### Supplied data

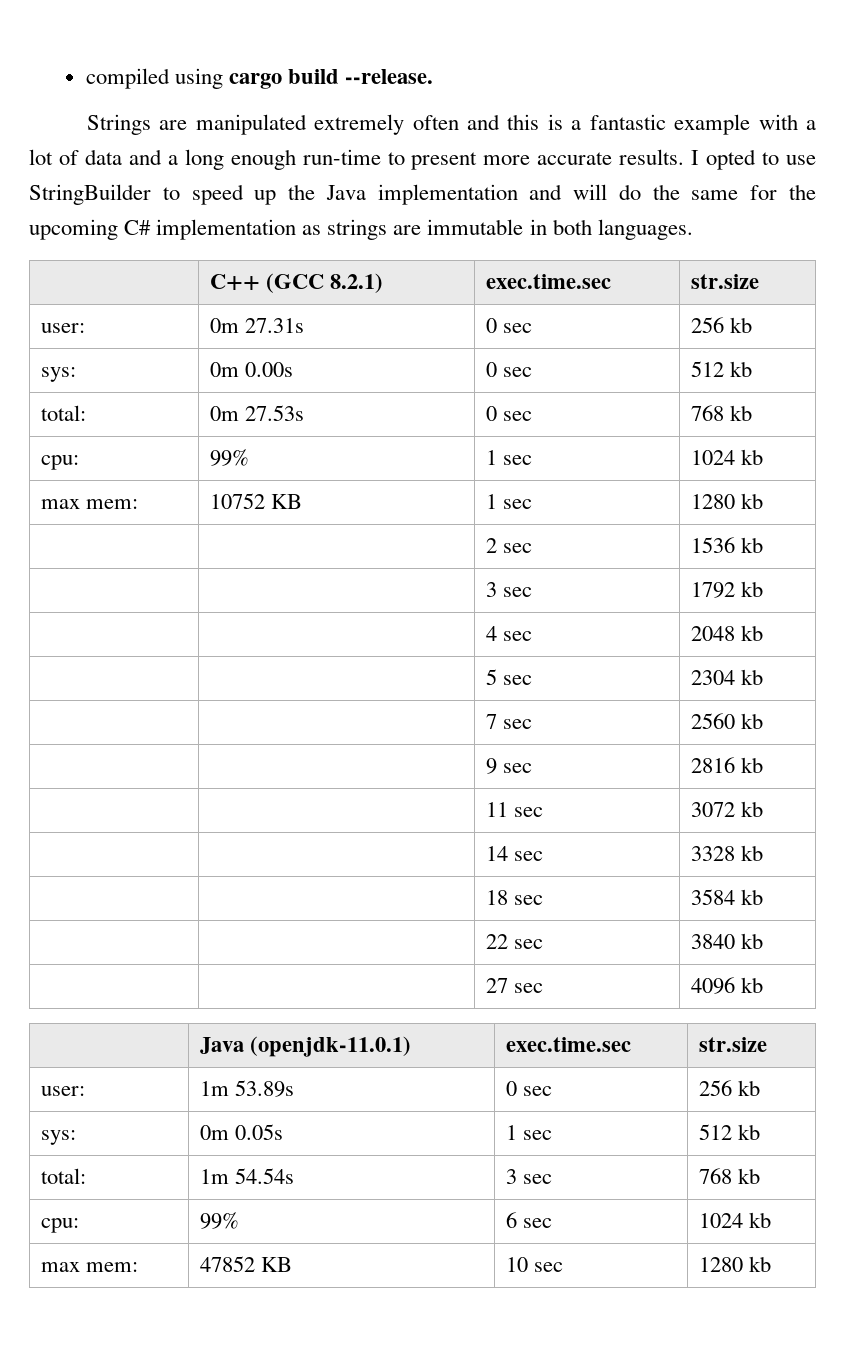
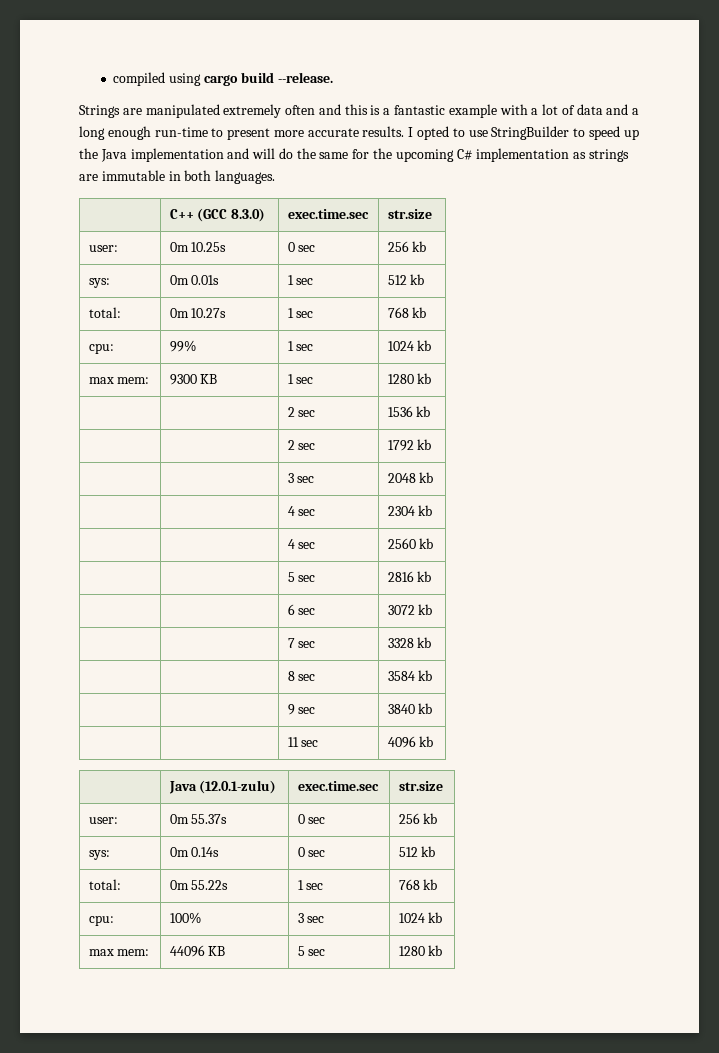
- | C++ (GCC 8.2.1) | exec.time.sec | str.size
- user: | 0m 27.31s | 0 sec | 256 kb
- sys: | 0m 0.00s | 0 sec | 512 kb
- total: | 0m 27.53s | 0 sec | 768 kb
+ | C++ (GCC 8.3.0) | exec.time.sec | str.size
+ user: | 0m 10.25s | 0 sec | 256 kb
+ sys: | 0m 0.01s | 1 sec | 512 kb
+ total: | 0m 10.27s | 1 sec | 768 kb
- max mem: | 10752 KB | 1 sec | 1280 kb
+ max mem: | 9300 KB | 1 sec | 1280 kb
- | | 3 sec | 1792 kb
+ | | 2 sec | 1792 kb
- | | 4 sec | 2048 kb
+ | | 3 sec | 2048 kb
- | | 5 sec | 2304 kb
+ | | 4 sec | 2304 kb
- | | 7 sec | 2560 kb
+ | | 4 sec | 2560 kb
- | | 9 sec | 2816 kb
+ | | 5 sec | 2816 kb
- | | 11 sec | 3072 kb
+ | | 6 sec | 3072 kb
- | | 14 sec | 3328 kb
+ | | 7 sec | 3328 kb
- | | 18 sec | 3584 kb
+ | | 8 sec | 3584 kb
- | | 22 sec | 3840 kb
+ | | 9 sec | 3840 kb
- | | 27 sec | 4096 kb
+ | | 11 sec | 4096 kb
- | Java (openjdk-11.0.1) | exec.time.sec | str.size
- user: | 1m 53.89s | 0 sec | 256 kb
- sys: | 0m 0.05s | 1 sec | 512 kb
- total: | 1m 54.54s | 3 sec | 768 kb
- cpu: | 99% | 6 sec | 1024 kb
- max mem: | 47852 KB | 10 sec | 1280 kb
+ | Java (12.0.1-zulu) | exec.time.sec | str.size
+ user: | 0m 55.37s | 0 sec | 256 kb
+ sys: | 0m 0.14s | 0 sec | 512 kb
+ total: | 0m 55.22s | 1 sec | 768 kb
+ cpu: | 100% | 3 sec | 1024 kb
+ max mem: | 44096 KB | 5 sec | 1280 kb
---
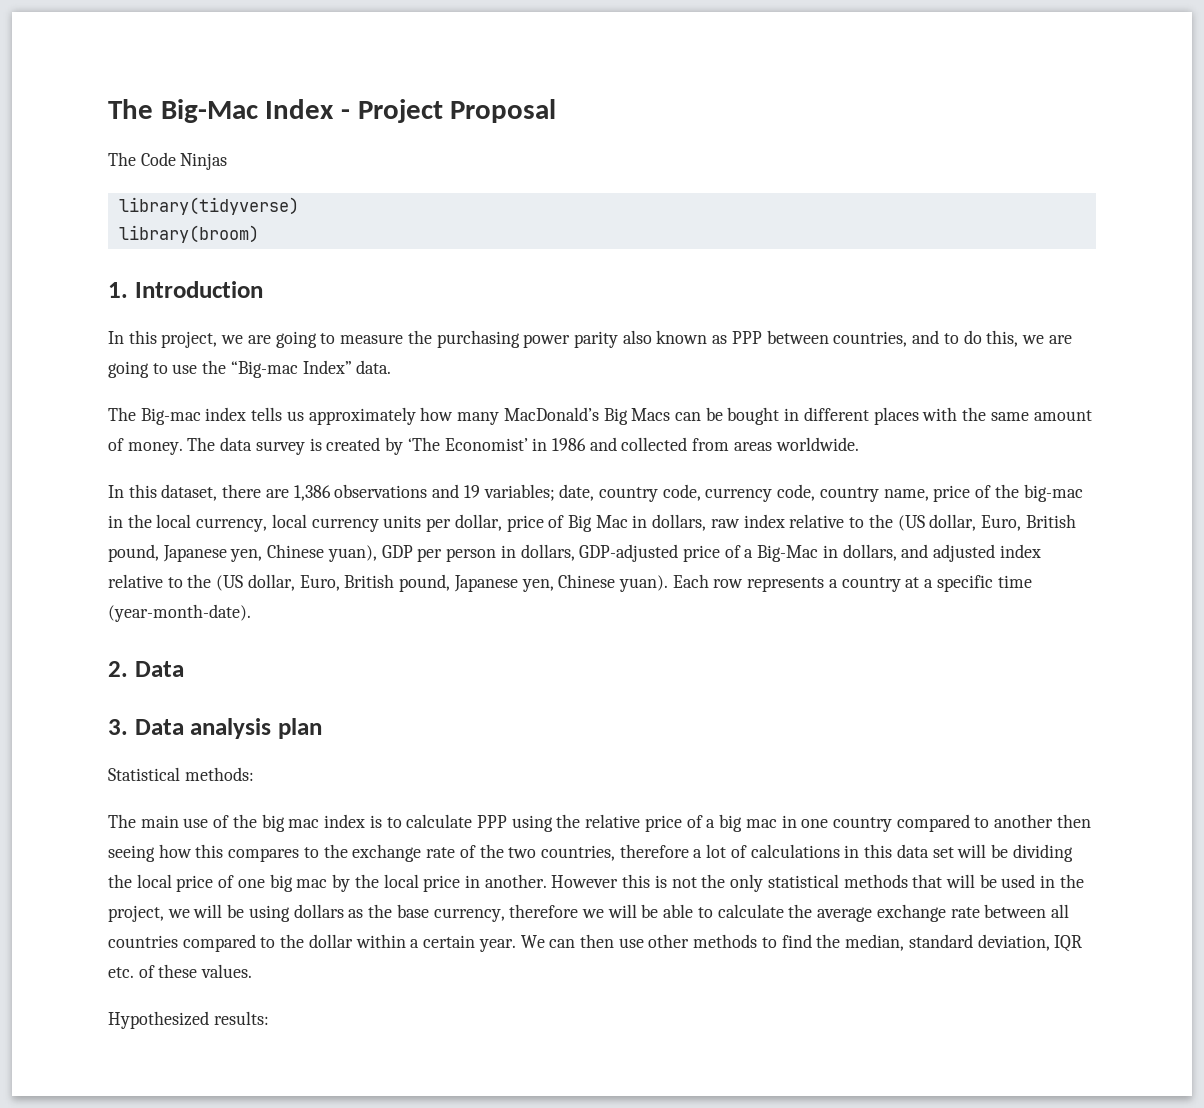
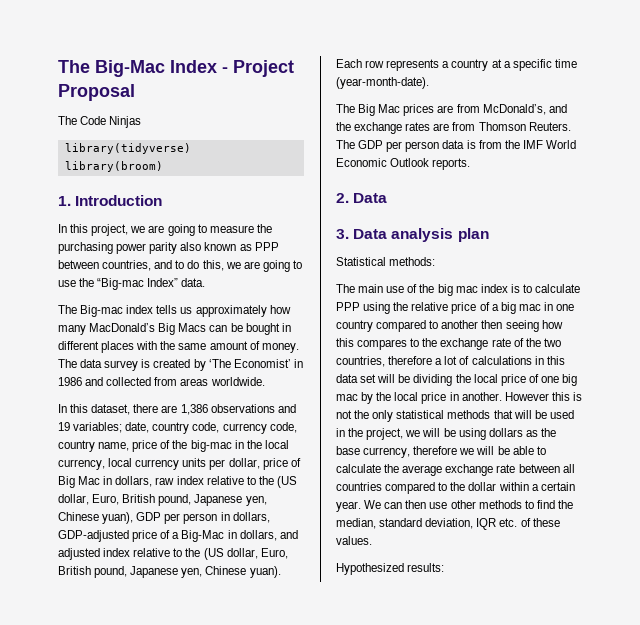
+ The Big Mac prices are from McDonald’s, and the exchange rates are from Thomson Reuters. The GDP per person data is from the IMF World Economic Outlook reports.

### Task goal
Out of the records above, pick each line that contains the string "Java".

### Task response
- | Java (openjdk-11.0.1) | exec.time.sec | str.size
+ | Java (12.0.1-zulu) | exec.time.sec | str.size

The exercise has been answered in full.